Entre as principais consequências das mudanças climáticas está a alteração dos padrões pluviométricos, fator que colabora para a ocorrência de eventos extremos que afetam diretamente a vida das pessoas, como as enchentes e os alagamentos ou longos períodos de estiagem. A falta de chuvas, particularmente, tem exigido atenção dos gestores públicos quanto ao gerenciamento adequado dos recursos hídricos, o que contempla não apenas as águas superficiais, como rios, lagos e barragens, mas também as águas subterrâneas, como lençois freáticos e aquíferos, que em muitas cidades do país já respondem pelo abastecimento parcial ou total da água destinada ao consumo humano.
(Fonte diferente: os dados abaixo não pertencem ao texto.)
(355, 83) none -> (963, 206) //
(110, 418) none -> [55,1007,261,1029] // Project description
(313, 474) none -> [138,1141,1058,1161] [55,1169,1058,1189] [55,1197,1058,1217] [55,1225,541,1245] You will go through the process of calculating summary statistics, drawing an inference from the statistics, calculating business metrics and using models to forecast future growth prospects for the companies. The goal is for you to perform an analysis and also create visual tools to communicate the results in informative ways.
Nos últimos dez anos, foram pelo menos dois episódios de estiagem que despertaram o alerta das autoridades paulistas sobre a segurança hídrica. Em 2014, a escassez de chuvas afetou o abastecimento de milhões de moradores da Grande São Paulo, exercendo forte pressão sobre as águas superficiais e reduzindo o volume dos mananciais que abastecem a região mais populosa do país a marcas historicamente baixas. Em 2018, foi a vez da Bacia do Paranapanema entrar na berlinda, a ponto de a Agência Nacional de Águas e Saneamento Básico (ANA) implementar uma sala de crise para auxiliar os comitês da bacia a lidar com a crescente escassez de água. Em virtude deste cenário, soluções individuais e improvisadas que garantissem a segurança hídrica surgiram pela região, entre elas a perfuração indiscriminada de poços clandestinos.
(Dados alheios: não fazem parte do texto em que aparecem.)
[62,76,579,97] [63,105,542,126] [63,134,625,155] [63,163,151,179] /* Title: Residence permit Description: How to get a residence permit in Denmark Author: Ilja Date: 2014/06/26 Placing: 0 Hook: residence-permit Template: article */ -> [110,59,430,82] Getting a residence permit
Essa “corrida” por águas subterrâneas ainda não foi estudada do ponto de vista hidrológico, mas as consequências já são perceptíveis, com conflitos entre os diferentes perfis de usuários da água e questionamentos sobre o direito de explorar as reservas subterrâneas sem licenciamento. A bacia hidrográfica do Paranapanema é um cenário propício para esse tipo de embate. Encravada no Sudeste do Brasil, entre os estados de São Paulo e Paraná, a região da bacia é um polo hidrelétrico e agrícola que ocupa mais de 100 mil km2 e tem sido afetada por crises hídricas de forma mais intensa nos últimos 5 a 10 anos, devido principalmente à baixa taxa de precipitação. Além disso, entre 2010 e 2022, a população que vive no território da bacia aumentou em 1.690.840 habitantes, segundo dados oficiais do censo do IBGE.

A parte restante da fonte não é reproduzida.